Looking at the interactions between every U.S. president and Fed Chair in history, the question of "whether to cut interest rates" always stirs conflicts. Let's revisit a classic bad debt story—
In the early 1970s, during Nixon's presidency, the U.S. economy was in deep trouble. Unemployment soared to 6.1%, and inflation also broke through 5.8%. Such results would hardly secure re-election. The only shortcut was to force the Fed to quickly cut interest rates, creating a short-term false prosperity to boost the election campaign.

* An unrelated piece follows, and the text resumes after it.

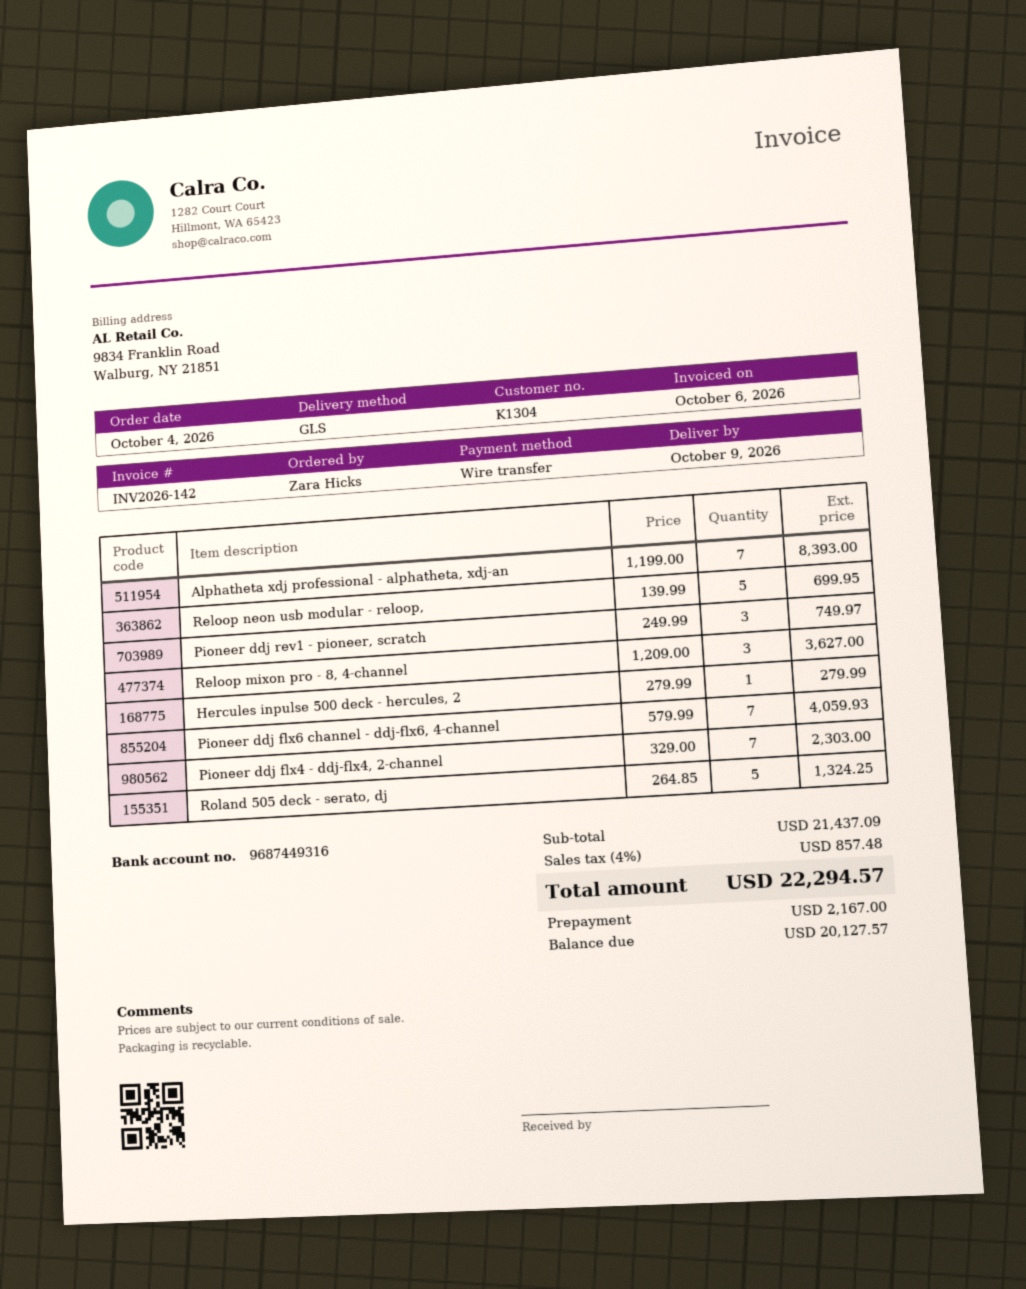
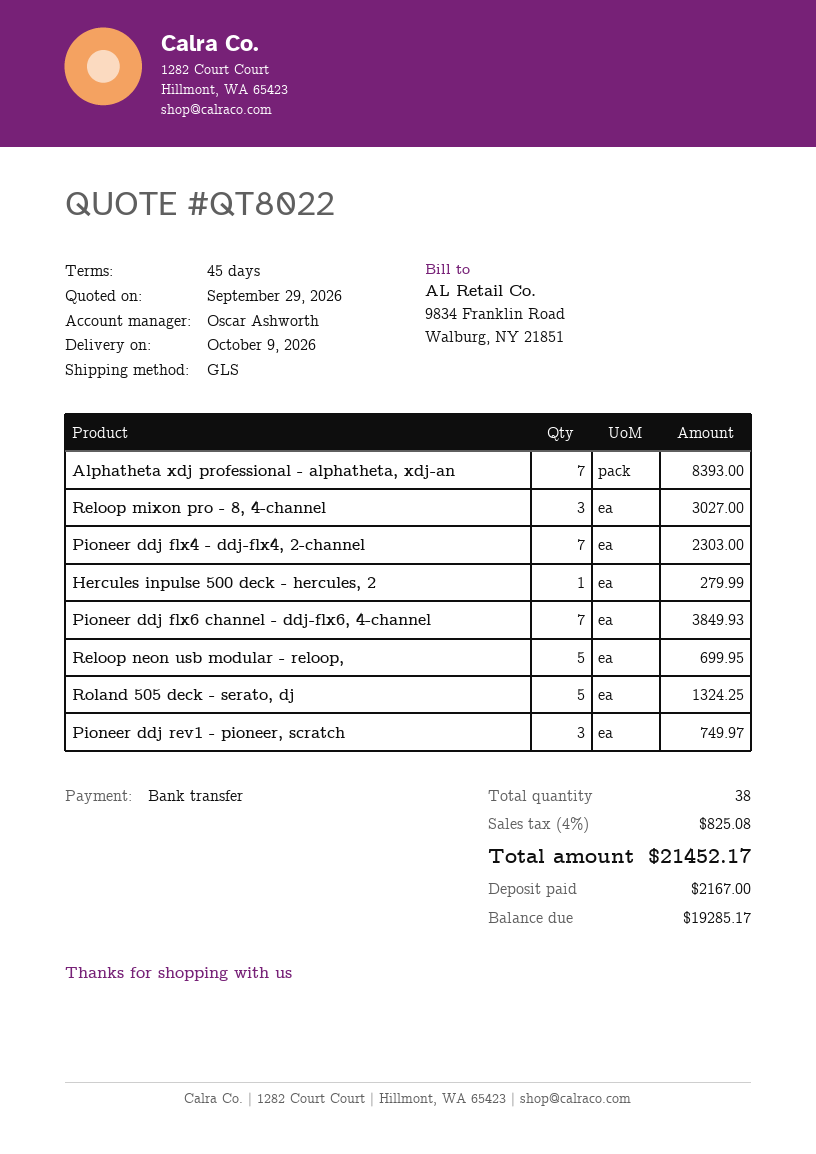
Reloop mixon pro - 8, 4-channel: 3 for 3627.00 -> 3 for 3027.00
Pioneer ddj flx6 channel - ddj-flx6, 4-channel: 7 for 4059.93 -> 7 for 3849.93
tax: 4% = 857.48 -> 4% = 825.08
total: 22294.57 -> 21452.17
balance: 20127.57 -> 19285.17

During that period, Nixon and Fed Chair Burns met every three months, with a high frequency of 17 meetings, each openly exerting pressure:
- Saying "If I lose the election, Washington will never have a conservative in power again"; - Publicly dismissing Burns' professional analysis, claiming it was useless; - Threatening him that he had no power to decide the Fed Board members.
In the end, Burns bowed to the pressure. In 1971, the Fed cut interest rates directly from 5% to 3.5%, and M1 money supply growth soared to 8.4%—a post-WWII peak. Nixon was elected as he wished and became the first sitting U.S. president to visit China.
But at what cost? Burns was branded with shame in history.
After the brief illusion of prosperity shattered, combined with the oil crisis, U.S. inflation spiraled out of control. The dollar depreciated drastically, gold prices surged wildly, and the economy collapsed. Burns never washed away this stigma in his lifetime; he became a symbol of "loss of central bank independence." Later evaluations of him said: "He came back alive, but his reputation was ruined; he kept his position but lost in history."
What does this story mean for today's market participants? Every decision by the central bank is not just an economic issue but also involves political considerations. For assets sensitive to liquidity like BTC and ETH, whether the Fed can maintain independence and how quickly it cuts rates directly influence capital flows.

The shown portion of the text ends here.